### Edit tracking data
⁂

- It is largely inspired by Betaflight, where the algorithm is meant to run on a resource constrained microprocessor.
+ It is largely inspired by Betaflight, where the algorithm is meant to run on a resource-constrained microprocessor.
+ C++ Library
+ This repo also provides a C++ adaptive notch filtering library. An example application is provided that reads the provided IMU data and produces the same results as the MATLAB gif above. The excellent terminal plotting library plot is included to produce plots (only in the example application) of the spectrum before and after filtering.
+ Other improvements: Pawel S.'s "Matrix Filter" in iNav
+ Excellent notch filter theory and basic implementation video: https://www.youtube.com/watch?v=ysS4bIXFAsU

⁂

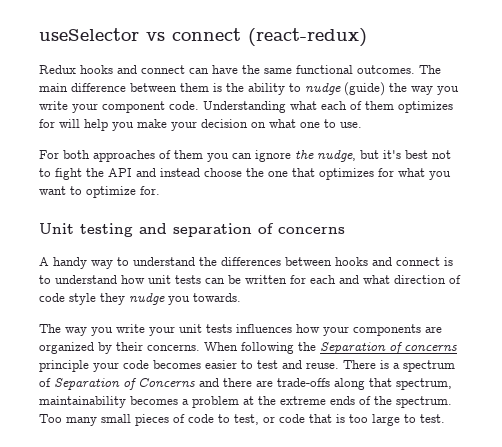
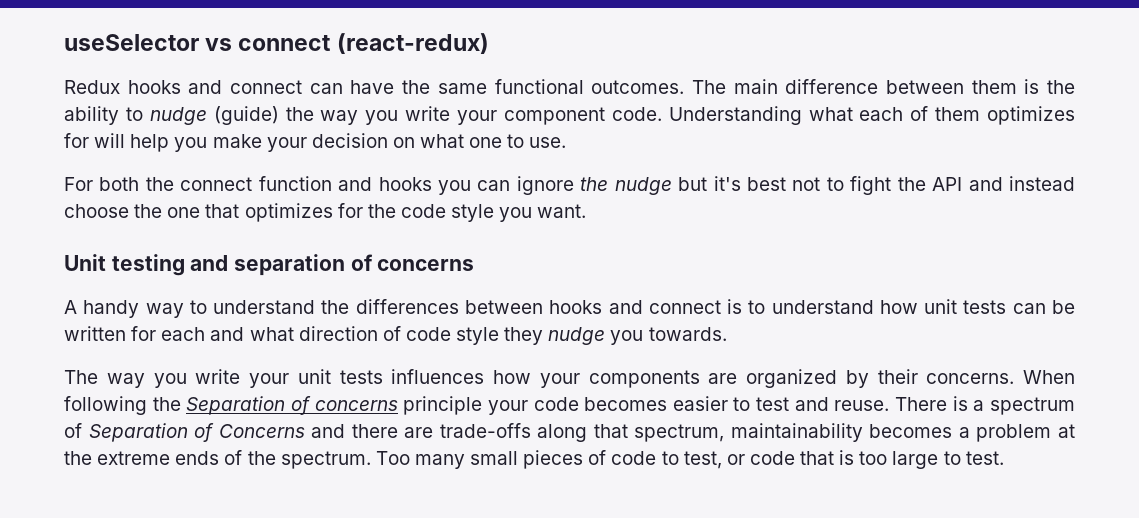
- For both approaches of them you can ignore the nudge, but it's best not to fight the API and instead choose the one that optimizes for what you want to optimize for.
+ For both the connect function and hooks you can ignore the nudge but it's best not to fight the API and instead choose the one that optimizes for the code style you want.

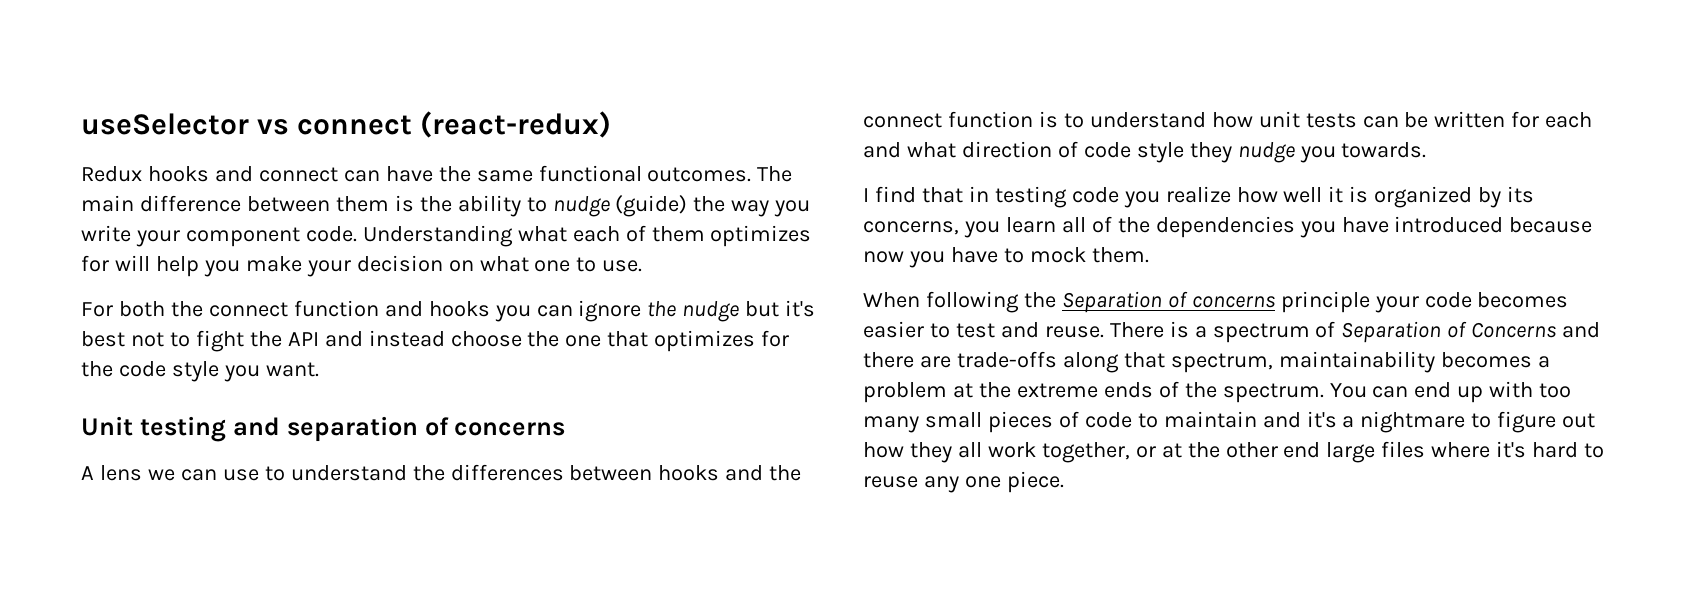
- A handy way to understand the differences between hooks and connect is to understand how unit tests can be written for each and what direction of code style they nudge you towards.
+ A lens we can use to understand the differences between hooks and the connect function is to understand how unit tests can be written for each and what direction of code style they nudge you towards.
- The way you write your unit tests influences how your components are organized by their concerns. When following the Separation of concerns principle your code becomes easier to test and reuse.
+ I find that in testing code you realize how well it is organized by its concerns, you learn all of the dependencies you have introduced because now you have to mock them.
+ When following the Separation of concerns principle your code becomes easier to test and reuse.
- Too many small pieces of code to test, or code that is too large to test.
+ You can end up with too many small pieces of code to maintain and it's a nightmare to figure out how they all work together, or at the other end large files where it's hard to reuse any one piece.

⁂

### Task requirements
What you give back must be the stretch above, starting at the line with "lens we can" and ending at the line with "any one piece.", copied exactly.

### Exercise output
+ A lens we can use to understand the differences between hooks and the connect function is to understand how unit tests can be written for each and what direction of code style they nudge you towards.
- The way you write your unit tests influences how your components are organized by their concerns. When following the Separation of concerns principle your code becomes easier to test and reuse.
+ I find that in testing code you realize how well it is organized by its concerns, you learn all of the dependencies you have introduced because now you have to mock them.
+ When following the Separation of concerns principle your code becomes easier to test and reuse.
- Too many small pieces of code to test, or code that is too large to test.
+ You can end up with too many small pieces of code to maintain and it's a nightmare to figure out how they all work together, or at the other end large files where it's hard to reuse any one piece.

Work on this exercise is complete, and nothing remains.